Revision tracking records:

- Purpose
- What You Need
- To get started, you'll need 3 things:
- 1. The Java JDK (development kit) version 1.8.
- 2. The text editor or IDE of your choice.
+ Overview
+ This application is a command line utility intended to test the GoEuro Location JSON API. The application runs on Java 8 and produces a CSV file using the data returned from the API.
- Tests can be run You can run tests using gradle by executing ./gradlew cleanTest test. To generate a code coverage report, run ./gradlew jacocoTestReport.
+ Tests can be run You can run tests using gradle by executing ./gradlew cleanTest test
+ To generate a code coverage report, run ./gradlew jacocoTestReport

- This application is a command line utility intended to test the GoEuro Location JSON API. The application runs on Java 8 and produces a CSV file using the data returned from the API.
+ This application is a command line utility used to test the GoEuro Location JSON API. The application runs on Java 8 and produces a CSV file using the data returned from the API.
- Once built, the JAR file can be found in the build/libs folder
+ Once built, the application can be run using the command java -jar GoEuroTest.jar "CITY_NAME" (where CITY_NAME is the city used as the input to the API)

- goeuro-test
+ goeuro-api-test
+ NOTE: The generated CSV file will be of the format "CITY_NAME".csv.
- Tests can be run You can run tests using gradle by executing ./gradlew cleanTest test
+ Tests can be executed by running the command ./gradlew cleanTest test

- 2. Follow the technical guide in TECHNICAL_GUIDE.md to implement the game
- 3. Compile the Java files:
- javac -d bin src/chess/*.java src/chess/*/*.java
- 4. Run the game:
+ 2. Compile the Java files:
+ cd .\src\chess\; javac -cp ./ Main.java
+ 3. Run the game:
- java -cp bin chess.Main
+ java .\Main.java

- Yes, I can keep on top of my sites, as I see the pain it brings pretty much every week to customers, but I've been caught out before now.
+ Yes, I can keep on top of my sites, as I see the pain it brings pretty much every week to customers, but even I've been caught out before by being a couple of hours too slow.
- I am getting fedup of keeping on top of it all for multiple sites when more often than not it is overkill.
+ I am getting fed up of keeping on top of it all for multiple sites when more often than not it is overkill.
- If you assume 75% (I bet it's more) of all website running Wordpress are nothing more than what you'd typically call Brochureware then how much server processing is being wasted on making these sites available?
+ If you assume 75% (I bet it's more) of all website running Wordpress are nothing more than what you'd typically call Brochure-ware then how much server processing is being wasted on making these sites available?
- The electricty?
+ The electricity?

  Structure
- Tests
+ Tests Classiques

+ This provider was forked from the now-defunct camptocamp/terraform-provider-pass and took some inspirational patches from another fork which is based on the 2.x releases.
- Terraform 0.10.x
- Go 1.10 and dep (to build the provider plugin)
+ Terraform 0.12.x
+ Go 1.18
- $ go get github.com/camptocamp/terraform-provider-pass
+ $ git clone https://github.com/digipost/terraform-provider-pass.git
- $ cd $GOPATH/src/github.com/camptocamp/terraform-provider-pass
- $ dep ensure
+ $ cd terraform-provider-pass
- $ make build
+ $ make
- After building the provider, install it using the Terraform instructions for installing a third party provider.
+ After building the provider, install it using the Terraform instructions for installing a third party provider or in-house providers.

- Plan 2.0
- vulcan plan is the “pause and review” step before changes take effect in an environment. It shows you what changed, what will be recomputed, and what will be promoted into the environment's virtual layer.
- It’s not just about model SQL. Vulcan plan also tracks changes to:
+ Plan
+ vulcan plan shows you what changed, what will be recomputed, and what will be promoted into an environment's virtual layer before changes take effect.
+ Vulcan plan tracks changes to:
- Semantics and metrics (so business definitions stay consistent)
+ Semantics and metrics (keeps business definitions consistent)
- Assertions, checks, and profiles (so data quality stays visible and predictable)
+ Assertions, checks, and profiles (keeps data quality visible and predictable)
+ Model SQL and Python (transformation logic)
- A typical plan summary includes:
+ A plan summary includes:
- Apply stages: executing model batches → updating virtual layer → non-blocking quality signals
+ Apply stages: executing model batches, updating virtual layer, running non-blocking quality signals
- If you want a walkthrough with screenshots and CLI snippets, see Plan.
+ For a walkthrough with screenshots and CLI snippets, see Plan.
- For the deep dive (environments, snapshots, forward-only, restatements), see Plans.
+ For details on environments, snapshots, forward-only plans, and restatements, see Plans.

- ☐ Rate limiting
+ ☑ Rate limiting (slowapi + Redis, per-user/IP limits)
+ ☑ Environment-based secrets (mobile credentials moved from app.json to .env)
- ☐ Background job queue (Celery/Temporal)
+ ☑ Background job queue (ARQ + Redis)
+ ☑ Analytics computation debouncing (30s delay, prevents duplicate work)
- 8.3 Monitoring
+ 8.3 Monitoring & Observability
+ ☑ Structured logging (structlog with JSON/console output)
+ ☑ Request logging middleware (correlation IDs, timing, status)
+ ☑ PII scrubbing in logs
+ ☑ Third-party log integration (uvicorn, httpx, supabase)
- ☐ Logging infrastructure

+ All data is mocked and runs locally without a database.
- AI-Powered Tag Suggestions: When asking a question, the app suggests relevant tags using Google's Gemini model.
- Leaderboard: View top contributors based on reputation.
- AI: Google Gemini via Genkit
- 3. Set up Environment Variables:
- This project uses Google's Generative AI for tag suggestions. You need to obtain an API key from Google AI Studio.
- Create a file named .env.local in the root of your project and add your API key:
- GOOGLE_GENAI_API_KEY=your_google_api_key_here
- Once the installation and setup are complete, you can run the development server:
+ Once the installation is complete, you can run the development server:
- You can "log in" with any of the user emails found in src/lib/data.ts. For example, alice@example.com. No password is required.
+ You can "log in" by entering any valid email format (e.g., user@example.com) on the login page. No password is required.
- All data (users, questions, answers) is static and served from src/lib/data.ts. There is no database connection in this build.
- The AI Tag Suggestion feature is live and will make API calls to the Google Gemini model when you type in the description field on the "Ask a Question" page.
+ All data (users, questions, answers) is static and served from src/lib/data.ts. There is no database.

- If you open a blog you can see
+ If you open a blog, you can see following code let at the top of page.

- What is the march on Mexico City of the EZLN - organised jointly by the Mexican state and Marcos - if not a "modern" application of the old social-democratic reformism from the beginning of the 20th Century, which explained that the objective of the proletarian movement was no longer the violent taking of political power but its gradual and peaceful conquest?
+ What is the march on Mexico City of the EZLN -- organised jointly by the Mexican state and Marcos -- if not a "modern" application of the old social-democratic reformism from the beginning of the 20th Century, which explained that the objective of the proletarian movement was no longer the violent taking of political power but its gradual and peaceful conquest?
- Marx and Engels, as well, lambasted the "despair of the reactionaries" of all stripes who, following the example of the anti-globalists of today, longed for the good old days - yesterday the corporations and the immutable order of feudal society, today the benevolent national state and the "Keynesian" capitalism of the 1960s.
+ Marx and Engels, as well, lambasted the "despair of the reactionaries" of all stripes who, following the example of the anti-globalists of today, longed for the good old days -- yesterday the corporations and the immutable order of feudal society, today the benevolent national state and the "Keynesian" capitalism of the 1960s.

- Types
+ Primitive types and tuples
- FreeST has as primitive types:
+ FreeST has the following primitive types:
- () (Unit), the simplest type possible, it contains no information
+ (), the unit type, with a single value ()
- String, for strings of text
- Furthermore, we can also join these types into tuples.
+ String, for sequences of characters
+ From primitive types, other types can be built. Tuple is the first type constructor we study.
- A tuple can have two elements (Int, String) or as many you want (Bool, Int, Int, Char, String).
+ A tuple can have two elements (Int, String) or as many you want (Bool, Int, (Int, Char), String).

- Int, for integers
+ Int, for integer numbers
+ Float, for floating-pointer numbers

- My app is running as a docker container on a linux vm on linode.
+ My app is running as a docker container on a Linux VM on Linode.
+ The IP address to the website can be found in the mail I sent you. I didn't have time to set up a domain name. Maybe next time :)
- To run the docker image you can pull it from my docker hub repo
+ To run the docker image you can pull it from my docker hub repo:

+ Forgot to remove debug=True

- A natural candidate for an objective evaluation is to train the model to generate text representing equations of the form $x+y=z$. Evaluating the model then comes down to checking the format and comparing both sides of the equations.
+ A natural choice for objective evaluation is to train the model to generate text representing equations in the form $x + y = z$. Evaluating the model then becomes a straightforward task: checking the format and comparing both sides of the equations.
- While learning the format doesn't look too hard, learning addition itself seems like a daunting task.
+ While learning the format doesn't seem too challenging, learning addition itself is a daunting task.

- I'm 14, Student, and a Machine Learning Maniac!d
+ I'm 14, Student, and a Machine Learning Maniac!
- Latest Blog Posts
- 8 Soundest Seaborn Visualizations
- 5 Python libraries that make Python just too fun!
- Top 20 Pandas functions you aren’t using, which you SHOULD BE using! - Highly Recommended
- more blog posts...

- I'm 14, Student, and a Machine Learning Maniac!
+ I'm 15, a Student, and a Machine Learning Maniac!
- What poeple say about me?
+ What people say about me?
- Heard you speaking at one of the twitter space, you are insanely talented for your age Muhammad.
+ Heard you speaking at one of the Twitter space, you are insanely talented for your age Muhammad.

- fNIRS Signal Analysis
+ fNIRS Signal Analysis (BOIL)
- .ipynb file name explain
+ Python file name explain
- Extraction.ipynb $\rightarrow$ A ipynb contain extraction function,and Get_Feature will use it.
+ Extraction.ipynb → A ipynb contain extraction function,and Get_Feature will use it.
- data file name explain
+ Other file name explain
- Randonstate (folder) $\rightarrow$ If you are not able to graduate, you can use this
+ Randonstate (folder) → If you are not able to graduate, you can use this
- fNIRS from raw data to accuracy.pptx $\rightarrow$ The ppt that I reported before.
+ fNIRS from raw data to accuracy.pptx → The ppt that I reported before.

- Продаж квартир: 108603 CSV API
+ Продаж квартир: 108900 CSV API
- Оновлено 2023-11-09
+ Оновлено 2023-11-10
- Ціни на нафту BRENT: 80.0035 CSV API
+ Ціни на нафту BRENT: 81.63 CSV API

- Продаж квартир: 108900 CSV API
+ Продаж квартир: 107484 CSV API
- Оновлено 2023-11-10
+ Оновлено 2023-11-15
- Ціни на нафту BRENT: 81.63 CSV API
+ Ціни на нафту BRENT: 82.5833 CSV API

ACTIVITY:
Starting with the line that holds "- ☐ Background job queue (Celery/Temporal)" and ending with the line that holds "- 3. Set up", retype every line in the data above exactly, and nothing else.

ANSWER TO THIS TASK:
- ☐ Background job queue (Celery/Temporal)
+ ☑ Background job queue (ARQ + Redis)
+ ☑ Analytics computation debouncing (30s delay, prevents duplicate work)
- 8.3 Monitoring
+ 8.3 Monitoring & Observability
+ ☑ Structured logging (structlog with JSON/console output)
+ ☑ Request logging middleware (correlation IDs, timing, status)
+ ☑ PII scrubbing in logs
+ ☑ Third-party log integration (uvicorn, httpx, supabase)
- ☐ Logging infrastructure

+ All data is mocked and runs locally without a database.
- AI-Powered Tag Suggestions: When asking a question, the app suggests relevant tags using Google's Gemini model.
- Leaderboard: View top contributors based on reputation.
- AI: Google Gemini via Genkit
- 3. Set up Environment Variables:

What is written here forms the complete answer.